The application of biologic soil additives based on beneficial microbes is an interesting and durable alternative to existing fertilizing methods. A mixture of beneficial microbes will be developed, optimized to control the fungal genus Fusarium. Fusarium diseases on small grain cereals (Fusarium head blight, FHB) and on maize (Fusarium ear rot, FER) are one of the most relevant problems in agriculture. FHB and FER induce yield losses but of main concern are quality losses due to contamination of the grain with mycotoxins that are harmful to humans and animals. Maximum toxin content in food is worldwide regulated. To date, no effective control of FHB/FER is possible: an integrated approach with proper soil preparation, crop rotation, use of fungicides and resistant plant varieties is advised but innovative control strategies are urgently needed. Fusarium causing FHB and FER can only survive in intact infected crop debris on which the fungus produces spores in the next spring. The spores can reach the flowering cereal or maize ear where infection can occur. The development of a preventive microbial soil or plant additive reducing the production of spores on crop debris or increasing plant resistance is a promising approach to control Fusarium. By reducing inoculum, infection pressure and probability of toxin contamination will be reduced.

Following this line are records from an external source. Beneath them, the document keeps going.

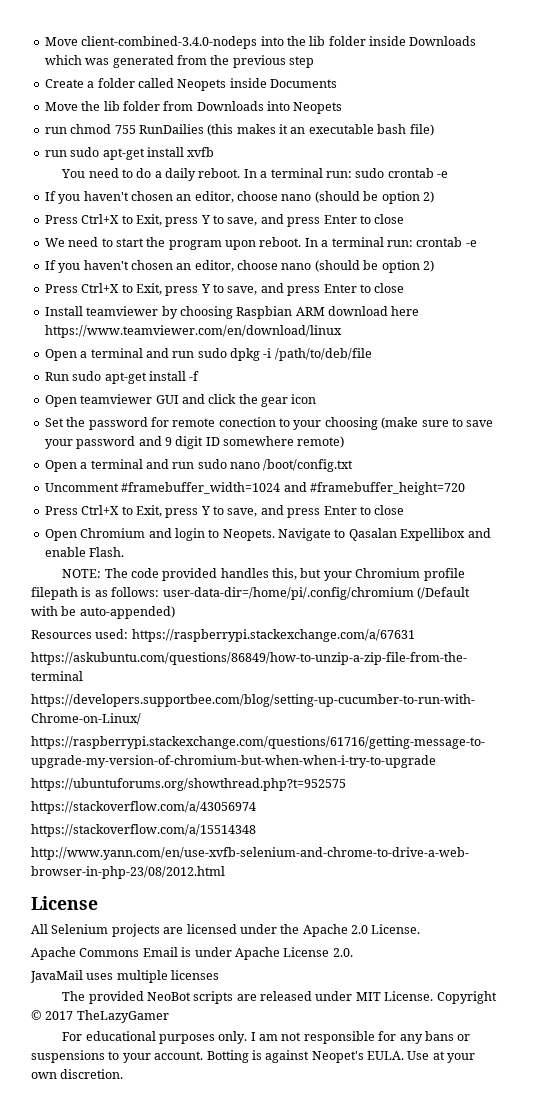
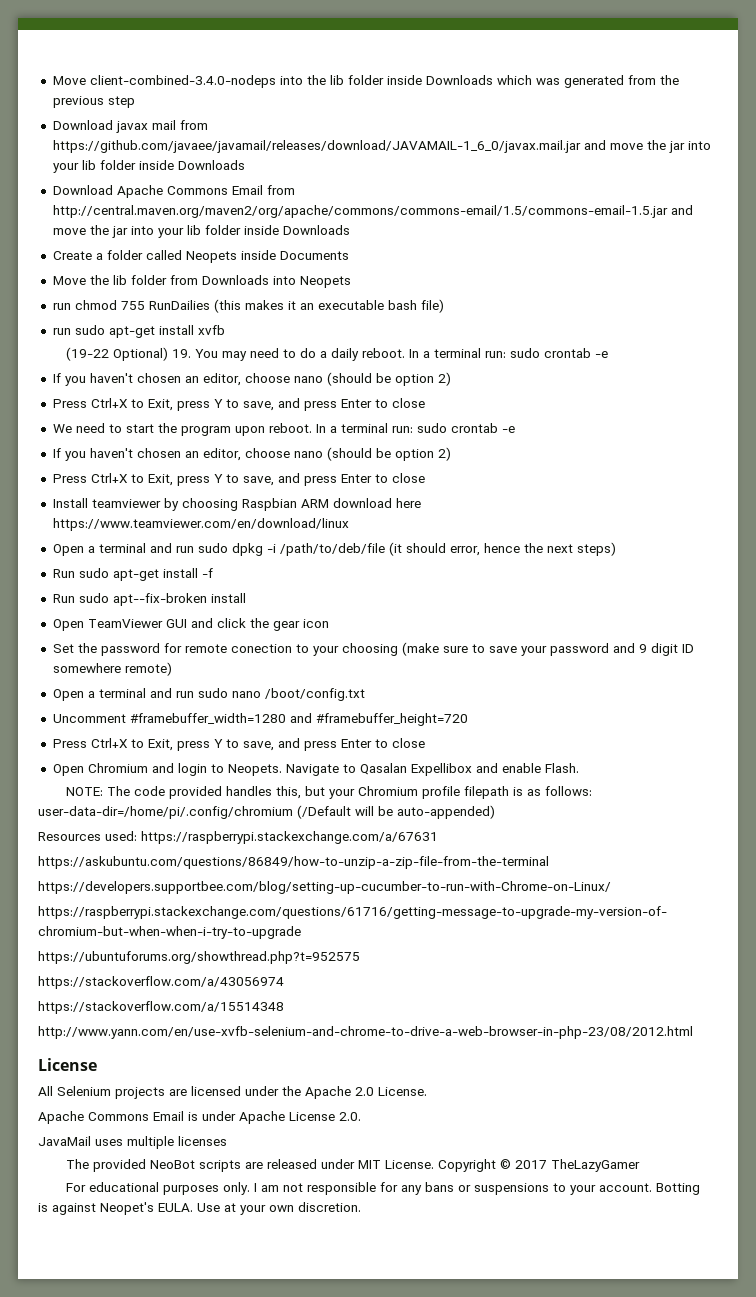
+ Download javax mail from https://github.com/javaee/javamail/releases/download/JAVAMAIL-1_6_0/javax.mail.jar and move the jar into your lib folder inside Downloads
+ Download Apache Commons Email from http://central.maven.org/maven2/org/apache/commons/commons-email/1.5/commons-email-1.5.jar and move the jar into your lib folder inside Downloads
- You need to do a daily reboot.
+ (19-22 Optional) 19. You may need to do a daily reboot.
- We need to start the program upon reboot. In a terminal run: crontab -e
+ We need to start the program upon reboot. In a terminal run: sudo crontab -e
- Open a terminal and run sudo dpkg -i /path/to/deb/file
+ Open a terminal and run sudo dpkg -i /path/to/deb/file (it should error, hence the next steps)
- Open teamviewer GUI and click the gear icon
+ Run sudo apt--fix-broken install
+ Open TeamViewer GUI and click the gear icon
- Uncomment #framebuffer_width=1024 and #framebuffer_height=720
+ Uncomment #framebuffer_width=1280 and #framebuffer_height=720
- NOTE: The code provided handles this, but your Chromium profile filepath is as follows: user-data-dir=/home/pi/.config/chromium (/Default with be auto-appended)
+ NOTE: The code provided handles this, but your Chromium profile filepath is as follows: user-data-dir=/home/pi/.config/chromium (/Default will be auto-appended)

We follow 4 complementary strategies to reach our goal. We will select microbes that: 1) are specialised in fast decay of the crop debris. Fusarium cannot survive in the soil and uses colonized crop debris as a refugium. 2) show an antagonistic activity against Fusarium, inhibiting growth and sporulation on the crop debris. 3) induce systemic induced resistance: this strategy activates the natural plant defence mechanisms. 4) We will apply Ca2+, Mg2+ and Si3+. These cations enforce plant wall strength and Mg2+ inhibits mycotoxin production. 5) A mixture of microbes acting via mechanism of 1-3 plus 4, resulting in additive effect on Fusarium. To reach our goals we follow an approach of selection of microbes in the lab and greenhouse, in small field plots and in field experiments. The result will be a new product composed of a mixture of several microbes controlling Fusarium via complementary mechanisms. A company will be founded to commercialise the innovative product. The product will reduce the risk for toxin contaminated grains used for food and feed and will in the end contribute to public health.